*Task*:
Beginning with the line that has "东川村 | 承保数量: 10.00 -> 9.00" and ending with the line that has "柳泉村 | 结果 (金额)_旧: 296.89 -> 148.45", retype the entries below exactly, except for the pictures.

[Excerpts from a dataset]
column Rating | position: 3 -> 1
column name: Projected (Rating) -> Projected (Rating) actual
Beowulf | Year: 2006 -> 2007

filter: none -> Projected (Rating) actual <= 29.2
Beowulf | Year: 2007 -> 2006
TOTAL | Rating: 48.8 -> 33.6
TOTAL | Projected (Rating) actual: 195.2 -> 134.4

---

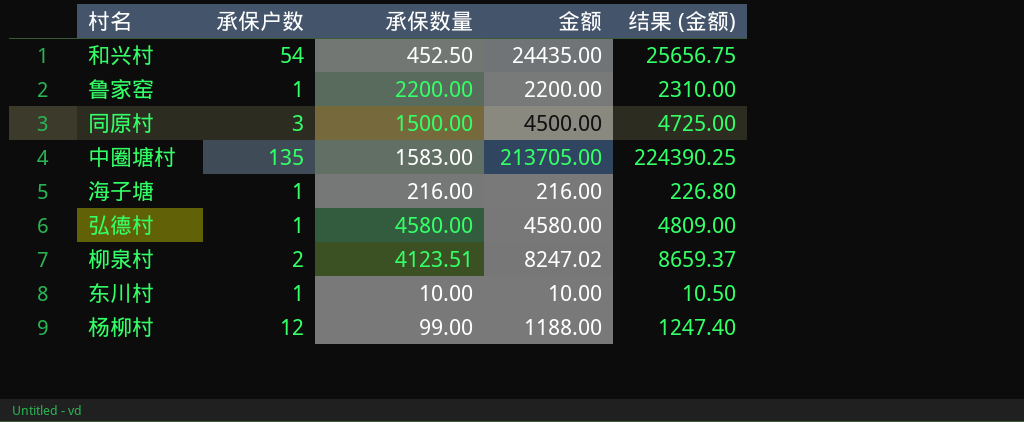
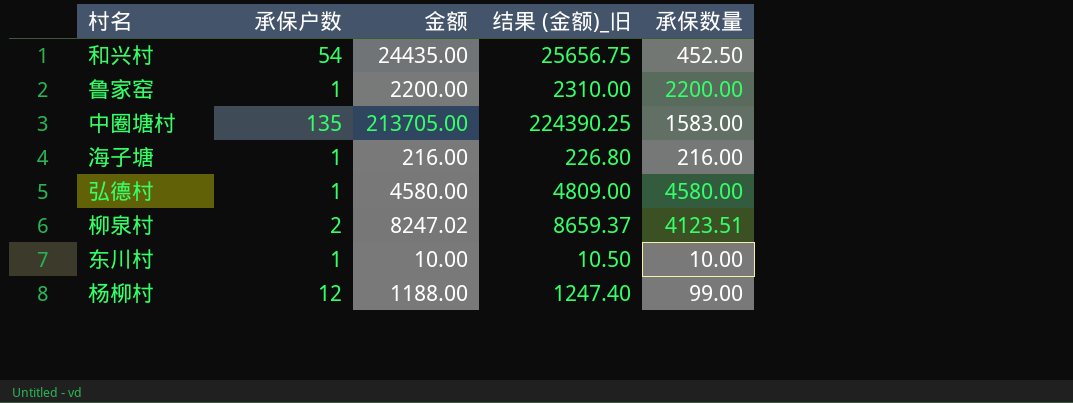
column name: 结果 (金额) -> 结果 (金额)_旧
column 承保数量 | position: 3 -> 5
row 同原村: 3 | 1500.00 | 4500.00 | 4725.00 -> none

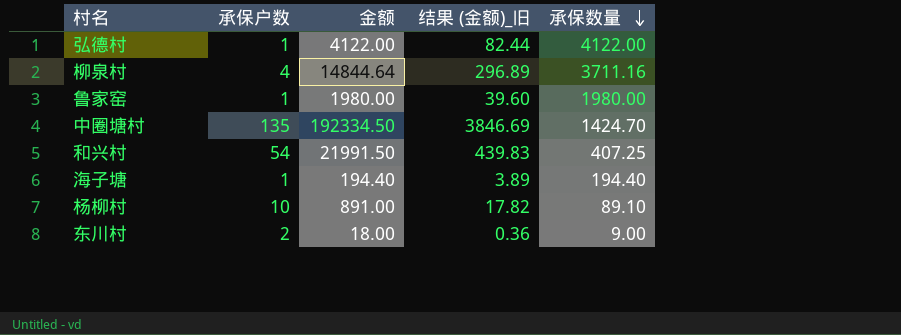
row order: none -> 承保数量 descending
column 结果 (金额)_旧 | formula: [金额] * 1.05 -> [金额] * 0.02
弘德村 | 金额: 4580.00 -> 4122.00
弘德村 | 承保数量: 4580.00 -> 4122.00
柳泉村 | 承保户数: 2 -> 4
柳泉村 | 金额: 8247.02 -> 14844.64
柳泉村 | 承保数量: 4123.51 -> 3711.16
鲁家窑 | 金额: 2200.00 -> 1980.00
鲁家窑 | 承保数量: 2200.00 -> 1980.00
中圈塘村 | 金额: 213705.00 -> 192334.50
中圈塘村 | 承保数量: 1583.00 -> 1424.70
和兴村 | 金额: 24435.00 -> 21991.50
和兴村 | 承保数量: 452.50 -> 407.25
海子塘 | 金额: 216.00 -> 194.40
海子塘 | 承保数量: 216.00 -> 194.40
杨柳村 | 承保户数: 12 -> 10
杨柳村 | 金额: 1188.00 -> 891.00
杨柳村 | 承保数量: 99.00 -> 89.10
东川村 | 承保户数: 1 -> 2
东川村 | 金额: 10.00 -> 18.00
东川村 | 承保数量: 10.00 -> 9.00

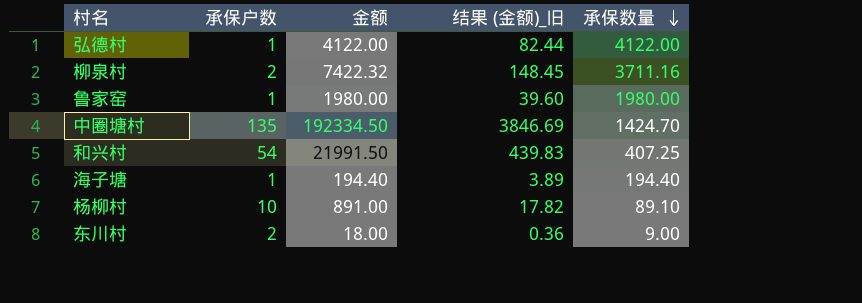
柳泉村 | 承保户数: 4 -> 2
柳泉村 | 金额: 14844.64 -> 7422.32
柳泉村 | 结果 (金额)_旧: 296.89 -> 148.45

--

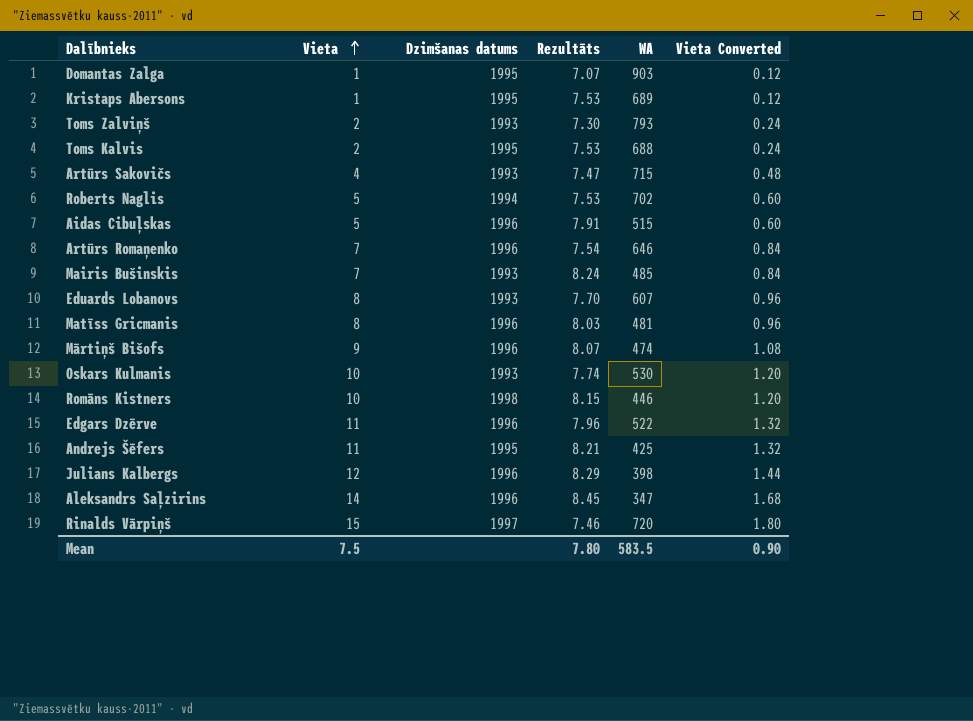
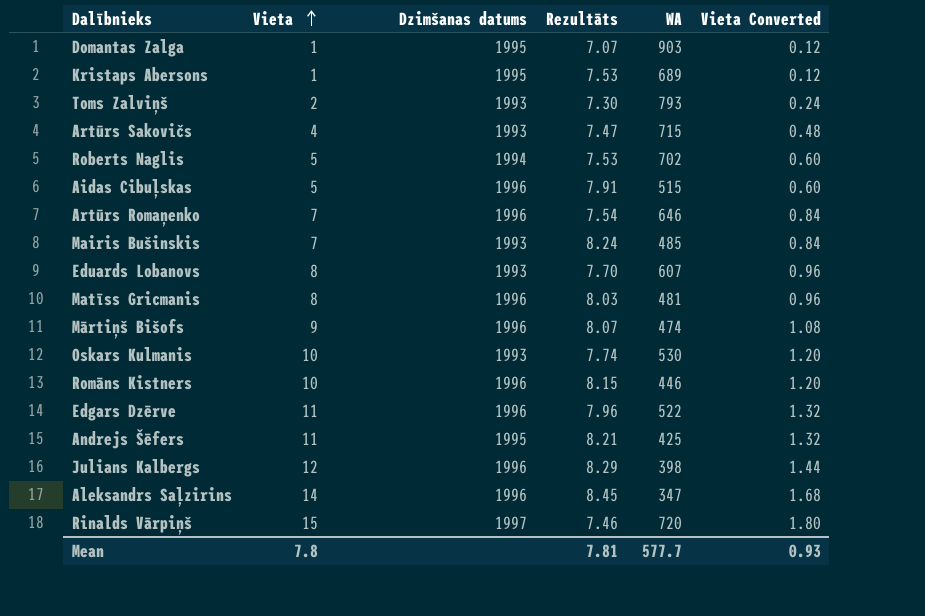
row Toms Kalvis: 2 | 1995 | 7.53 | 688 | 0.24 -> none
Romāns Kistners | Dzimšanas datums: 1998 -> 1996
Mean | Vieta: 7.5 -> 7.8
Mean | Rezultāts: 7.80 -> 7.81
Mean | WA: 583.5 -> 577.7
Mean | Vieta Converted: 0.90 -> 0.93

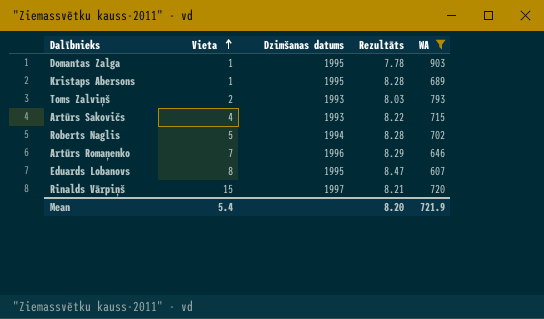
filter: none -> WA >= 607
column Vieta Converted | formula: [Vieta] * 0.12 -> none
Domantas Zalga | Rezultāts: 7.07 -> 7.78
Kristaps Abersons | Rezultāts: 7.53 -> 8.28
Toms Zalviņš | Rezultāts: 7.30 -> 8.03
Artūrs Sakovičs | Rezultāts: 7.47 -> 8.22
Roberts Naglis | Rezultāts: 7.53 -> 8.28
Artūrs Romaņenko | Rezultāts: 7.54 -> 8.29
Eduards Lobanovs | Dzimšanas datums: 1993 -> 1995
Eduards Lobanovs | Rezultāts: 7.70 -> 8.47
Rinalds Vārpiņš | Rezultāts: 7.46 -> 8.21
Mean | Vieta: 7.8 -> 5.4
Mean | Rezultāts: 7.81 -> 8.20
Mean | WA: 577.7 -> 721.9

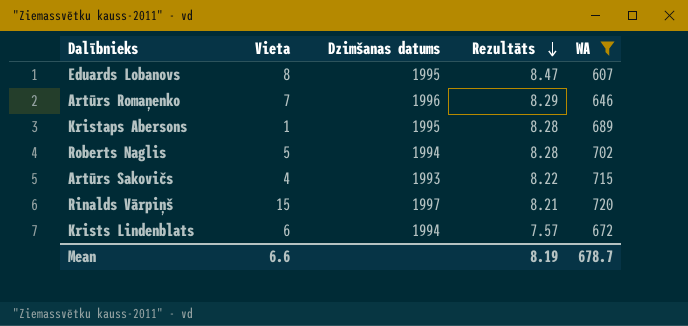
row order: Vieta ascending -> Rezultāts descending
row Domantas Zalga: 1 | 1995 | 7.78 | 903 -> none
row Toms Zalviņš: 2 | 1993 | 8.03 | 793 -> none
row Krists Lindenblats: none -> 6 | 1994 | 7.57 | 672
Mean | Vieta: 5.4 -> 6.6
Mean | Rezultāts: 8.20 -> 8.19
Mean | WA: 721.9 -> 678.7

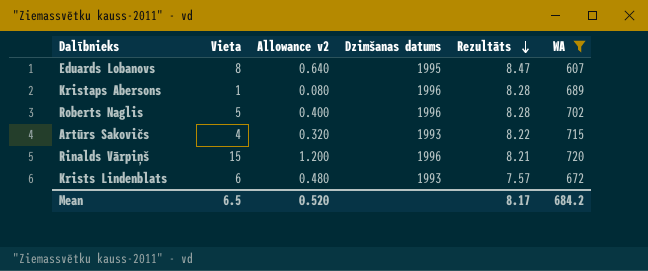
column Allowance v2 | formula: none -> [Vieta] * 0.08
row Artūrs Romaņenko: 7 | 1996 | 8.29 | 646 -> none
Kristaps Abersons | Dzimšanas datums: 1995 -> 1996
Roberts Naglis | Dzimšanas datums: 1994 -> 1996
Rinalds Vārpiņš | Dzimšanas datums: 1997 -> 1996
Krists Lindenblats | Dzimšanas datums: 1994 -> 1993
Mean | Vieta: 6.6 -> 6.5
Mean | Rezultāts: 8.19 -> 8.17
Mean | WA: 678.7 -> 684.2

*Task result*:
东川村 | 承保数量: 10.00 -> 9.00

柳泉村 | 承保户数: 4 -> 2
柳泉村 | 金额: 14844.64 -> 7422.32
柳泉村 | 结果 (金额)_旧: 296.89 -> 148.45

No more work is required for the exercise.